I only get around 12 GFlops/s on Note3 ( Mali-628 MP6 ) which has peak around 34 GFlops ( 17Flops/A-pipe * 4 pipes * 0.5 GHz)
Not sure how you got to 4 pipes there, there's 2 per core and 6 cores in an MP6 configuration, and 17 flops is not the peak in your case, as you are not using the DOT, SMUL, or SADD units, so your peak in this case is actually 8 flops for the VMUL and VADD units, 2 pipes per core, 6 cores, so by my maths that makes the peak:
8 flops * 2 pipes per core * 6 cores * 0.5GHz = 48 GFlops.
It is not expected that you will achieve peak theoretical flops with every shader in the real world, but 1/4 does seem a tad low in this case. One of the Developer Relations engineers will take a look at this soon and get back to you
Hth,
Chris
Hi Chris,
Thanks a lot for linking that thread. I didn't know you guys provide an offline shader compiler with metrics. This should be enough for what I am trying to do.
Thanks for correcting me on core count of ARM GPUs. I know real-world applications never achieve peak flops but still it's always a fun exercise to do!
Regards,
So I was finally able to achieve 42 Gflops/s using just MADDs on Note3. I measured the clock variation between 420-480 MHz so assuming 450 MHz average case:
8 flops * 2 pipes * 6 cores * 0.45MHz = 43.2 Gflops/s
The kernel I posted above has only one problem - register spilling to main memory. So I reduced the vec4 variables from 8 to 6 and ran the shader through offline compiler :
7 work registers used, 5 uniform registers used, spilling not used.
A L/S T Total Bound
Cycles: 15 0 0 15 A
Shortest Path: 4.5 0 0 4.5 A
Longest Path: 1 -1 -1 -1 A
I suspected register spilling might become an issue when using vec4 registers and this tool confirmed it. Btw, what is the difference between shortest and longest path?
Btw, what is the difference between shortest and longest path?
Shortest path assumes no conditional block or loop is executed (irrespective of the actual values of those conditions), so it's the shortest instruction sequence from main entry to the end of the program - but can be optimistic.
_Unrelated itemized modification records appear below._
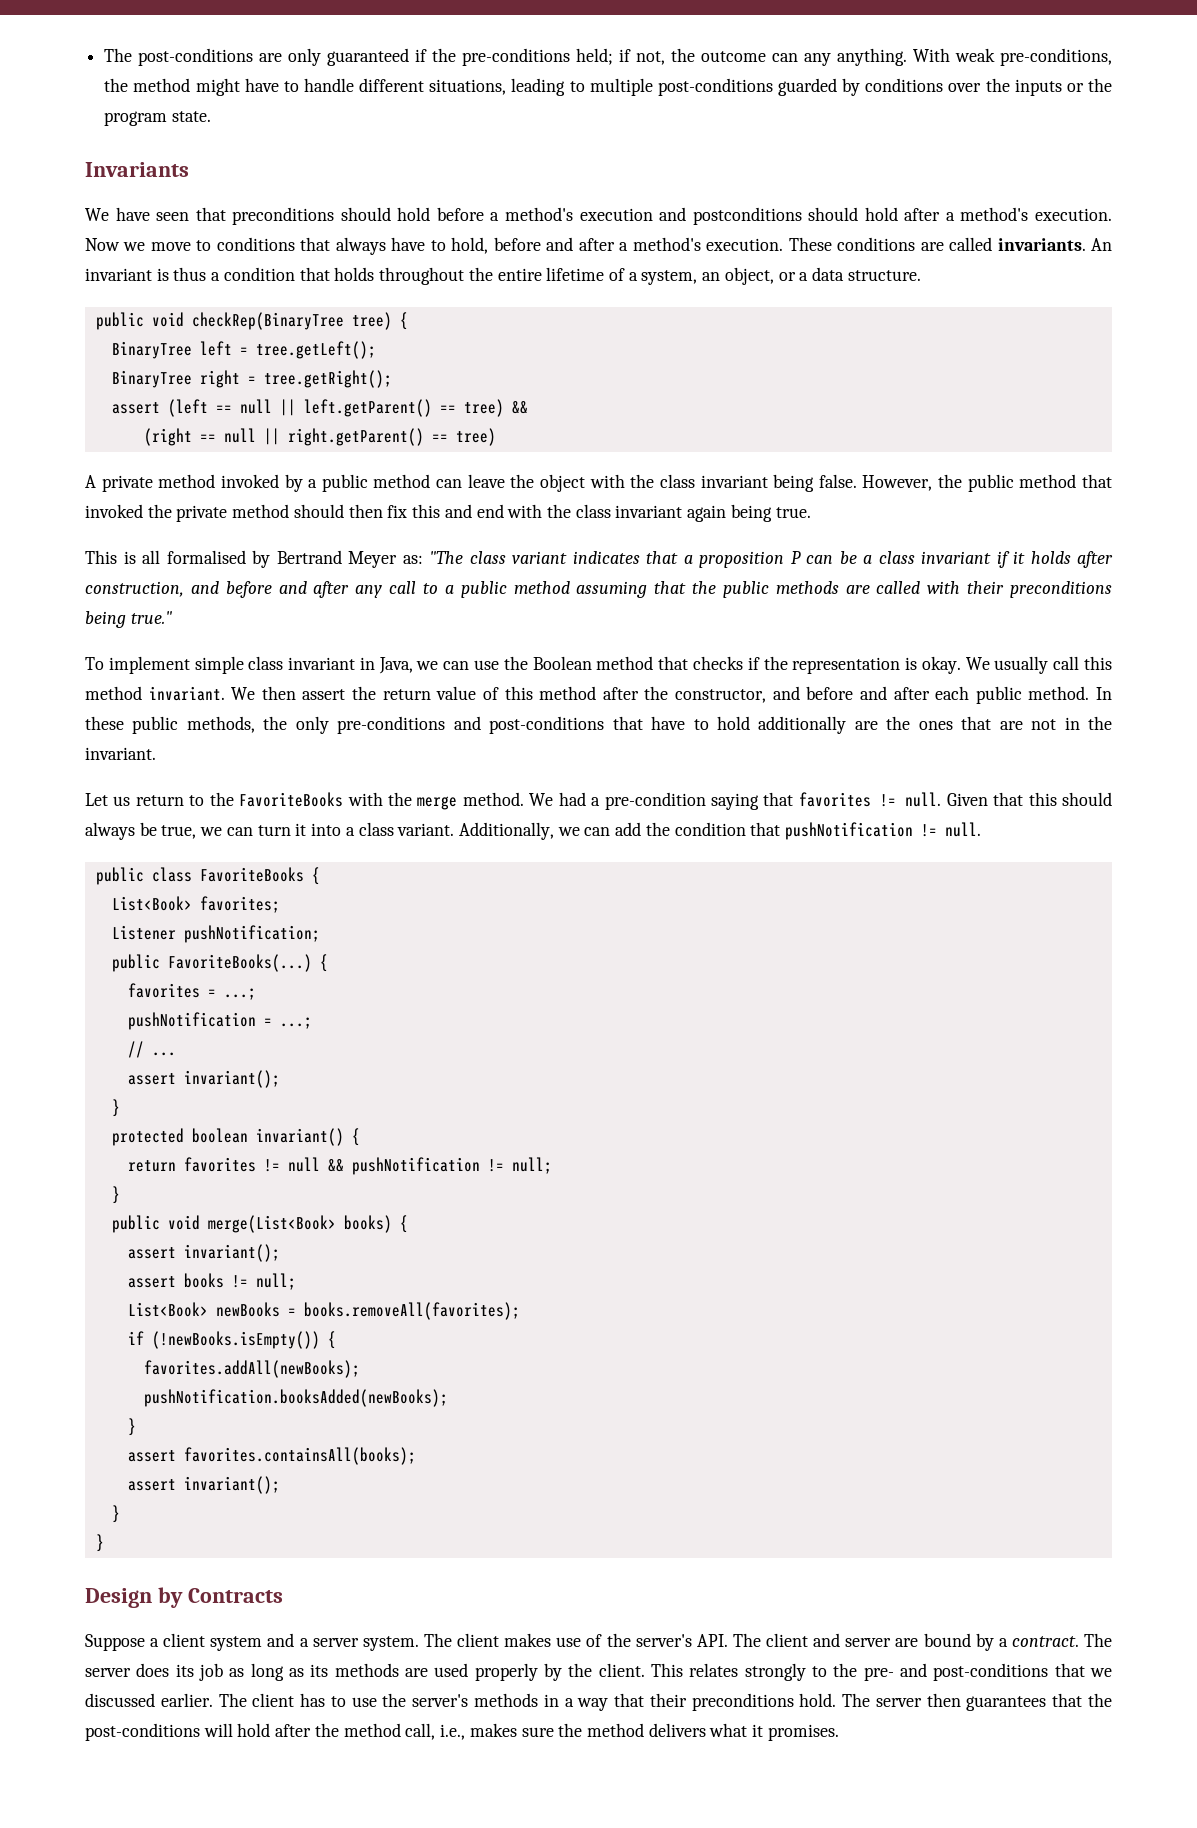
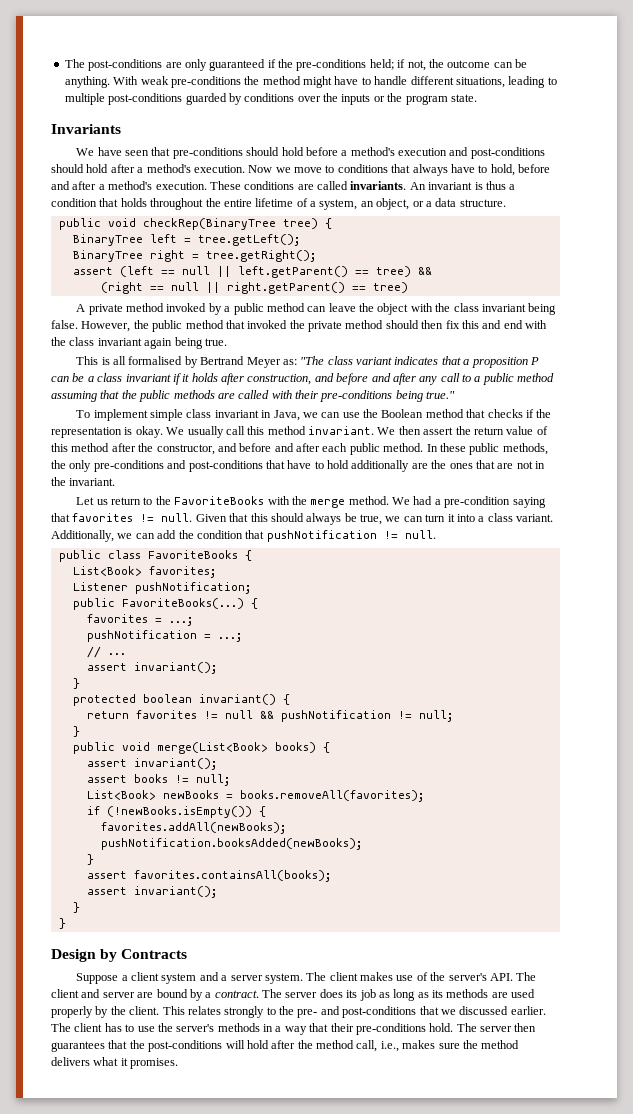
- The post-conditions are only guaranteed if the pre-conditions held; if not, the outcome can any anything.
+ The post-conditions are only guaranteed if the pre-conditions held; if not, the outcome can be anything.
- With weak pre-conditions, the method might have to handle different situations, leading to multiple post-conditions guarded by conditions over the inputs or the program state.
+ With weak pre-conditions the method might have to handle different situations, leading to multiple post-conditions guarded by conditions over the inputs or the program state.
- We have seen that preconditions should hold before a method's execution and postconditions should hold after a method's execution.
+ We have seen that pre-conditions should hold before a method's execution and post-conditions should hold after a method's execution.
- This is all formalised by Bertrand Meyer as: "The class variant indicates that a proposition P can be a class invariant if it holds after construction, and before and after any call to a public method assuming that the public methods are called with their preconditions being true."
+ This is all formalised by Bertrand Meyer as: "The class variant indicates that a proposition P can be a class invariant if it holds after construction, and before and after any call to a public method assuming that the public methods are called with their pre-conditions being true."
- The client has to use the server's methods in a way that their preconditions hold.
+ The client has to use the server's methods in a way that their pre-conditions hold.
Longest path assumes every conditional block is executed once, but it doesn't understand loops, so in your case reports -1 as an unknown value.
HTH,Pete
I also measured flops of VADD and VMUL separately and here are the results :
vec4 ADD : 21.3 Gflops/s
vec4 MUL : 42.3 Gflops/s
vec4 MADD : 42.6 Gflops/s
The shader for these are very similar, only the instruction inside the loop is changed. Here is vec4 MUL for example:
uniform lowp int numLoopIterations;
for( lowp int i = 0; i < numLoopIterations; i++ )
v0 = v1 * v2;
v1 = v2 * v3;
v2 = v3 * v4;
v3 = v4 * v5;
v4 = v5 * v0;
v5 = v0 * v1;
color = v0 + v1 + v2 + v3 + v4 + v5;
Is it possible the VMUL is being executed on a separate unit but not VADD?
Yes, under certain circumstances the compiler can use the multiply functionality from the dot product to perform a VMUL but not a VADD. So this means you can do a VADD + VMUL or VMUL + VMUL for 8 flops a cycle. Where as VADD is only 4 flops a cycle.
Thanks for the info!